# mice spreading food around



## Zowie (May 30, 2011)

so my mice have thrown a lot of their food out of the bowl, do you guy clear this up and put fresh food in everyday? Or do you put that food back in the bowl with some fresh?

It seems like there would be a lot of waste if i was throwing it out everyday


----------



## SarahY (Nov 6, 2008)

I don't give them bowls for that reason. Mine get theirs scattered on the substrate. I also find that mice pee in their food bowls :roll: :lol:

Sarah xxx


----------



## morning-star (Apr 9, 2011)

just leave it so they eat it from the floor and just top up when you think they need it.


----------



## bethmccallister (Mar 5, 2010)

I also scatter feed for the same reason.

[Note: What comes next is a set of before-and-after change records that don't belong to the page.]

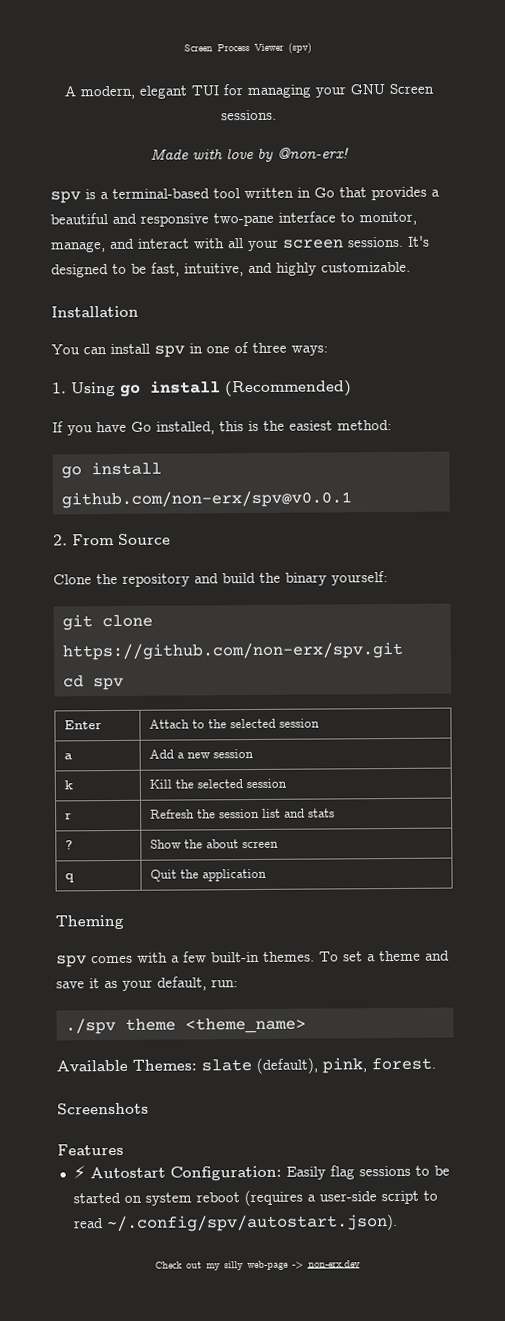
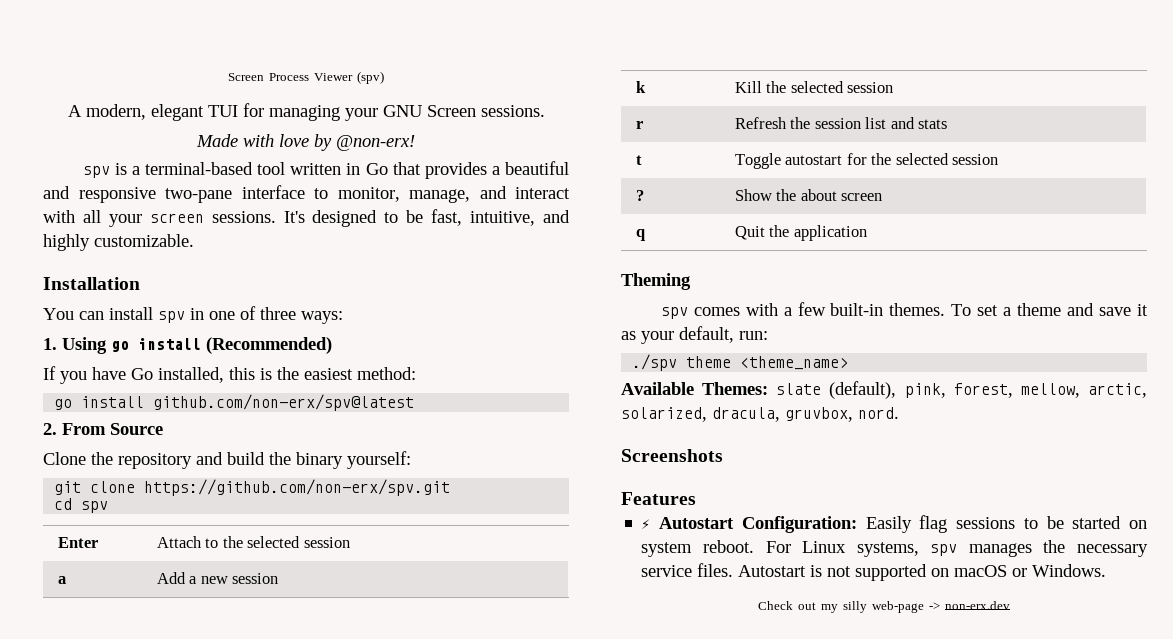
- go install github.com/non-erx/spv@v0.0.1
+ go install github.com/non-erx/spv@latest
+ t | Toggle autostart for the selected session
- Available Themes: slate (default), pink, forest.
+ Available Themes: slate (default), pink, forest, mellow, arctic, solarized, dracula, gruvbox, nord.
- ⚡ Autostart Configuration: Easily flag sessions to be started on system reboot (requires a user-side script to read ~/.config/spv/autostart.json).
+ ⚡ Autostart Configuration: Easily flag sessions to be started on system reboot. For Linux systems, spv manages the necessary service files. Autostart is not supported on macOS or Windows.

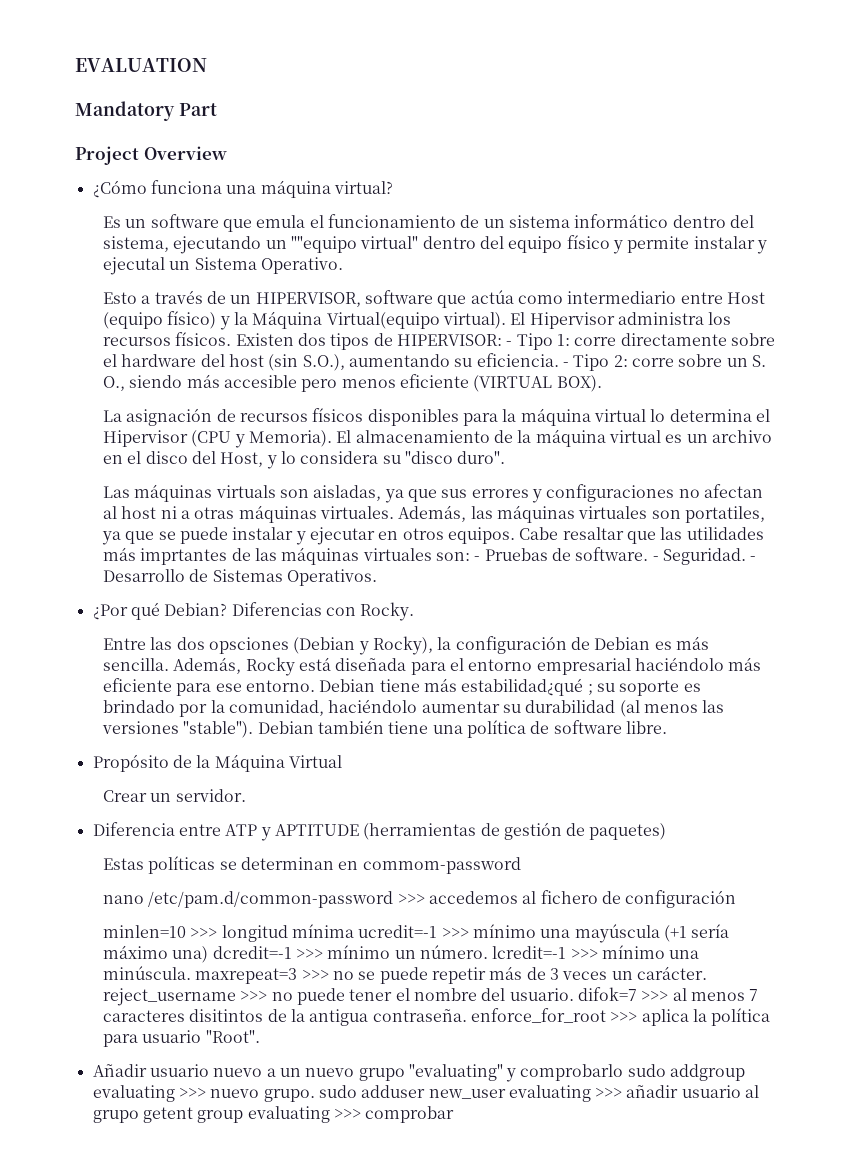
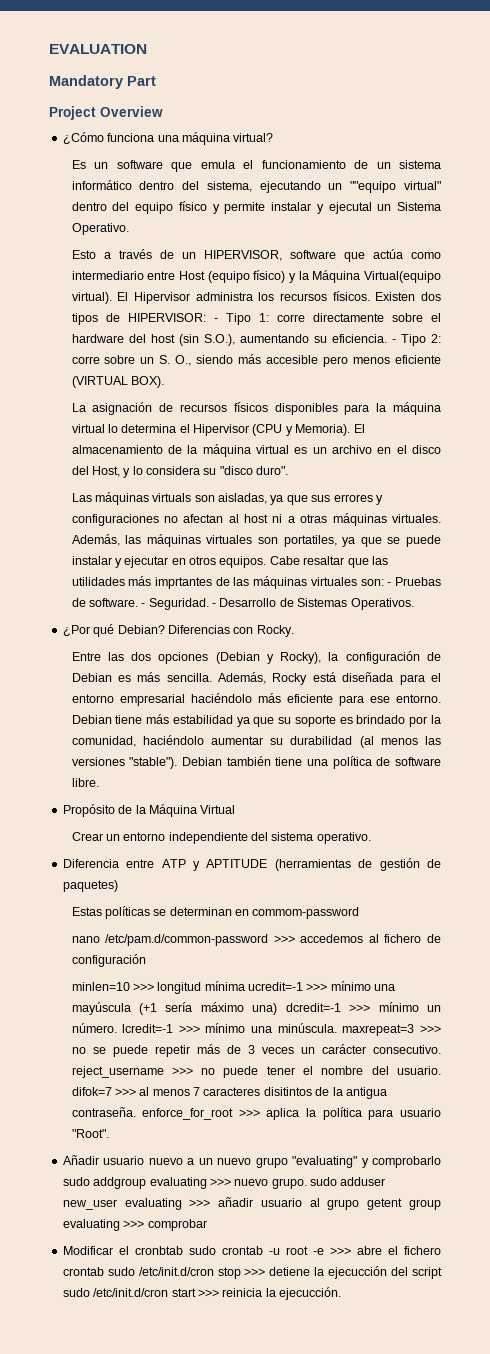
- Entre las dos opsciones (Debian y Rocky), la configuración de Debian es más sencilla.
+ Entre las dos opciones (Debian y Rocky), la configuración de Debian es más sencilla.
- Debian tiene más estabilidad¿qué ; su soporte es brindado por la comunidad, haciéndolo aumentar su durabilidad (al menos las versiones "stable").
+ Debian tiene más estabilidad ya que su soporte es brindado por la comunidad, haciéndolo aumentar su durabilidad (al menos las versiones "stable").
- Crear un servidor.
+ Crear un entorno independiente del sistema operativo.
- minlen=10 >>> longitud mínima ucredit=-1 >>> mínimo una mayúscula (+1 sería máximo una) dcredit=-1 >>> mínimo un número. lcredit=-1 >>> mínimo una minúscula. maxrepeat=3 >>> no se puede repetir más de 3 veces un carácter. reject_username >>> no puede tener el nombre del usuario. difok=7 >>> al menos 7 caracteres disitintos de la antigua contraseña. enforce_for_root >>> aplica la política para usuario "Root".
+ minlen=10 >>> longitud mínima ucredit=-1 >>> mínimo una mayúscula (+1 sería máximo una) dcredit=-1 >>> mínimo un número. lcredit=-1 >>> mínimo una minúscula. maxrepeat=3 >>> no se puede repetir más de 3 veces un carácter consecutivo. reject_username >>> no puede tener el nombre del usuario. difok=7 >>> al menos 7 caracteres disitintos de la antigua contraseña. enforce_for_root >>> aplica la política para usuario "Root".
+ Modificar el cronbtab sudo crontab -u root -e >>> abre el fichero crontab sudo /etc/init.d/cron stop >>> detiene la ejecucción del script sudo /etc/init.d/cron start >>> reinicia la ejecucción.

I think the mice pee in the bowls constantly...like they've confused it with the potty corner and then it's very unhealthy and I have pee crusted oats to the bottoms to try and soak off. I notice when I dump the food the mice enjoy looking for it and making tunnels out of the bedding while doing so.


----------



## moustress (Sep 25, 2009)

My meeces do the same things. I use milk and water bottle caps for feeding prgnant and nursing does, and they like to try to incorporate the lids into the nest about half the time. With bigger dishes, they empty out the food and climb into them, turn them upside down, fill them with all kinds of litter and etc....I guess it gives them something to do.


----------



## Zowie (May 30, 2011)

ahh yes, I've just checked their bowl and there's wee in it, how lovely! For now i have just cleaned & disinfected it and put more food in, when i clean them out i will start putting the food on the bedding


----------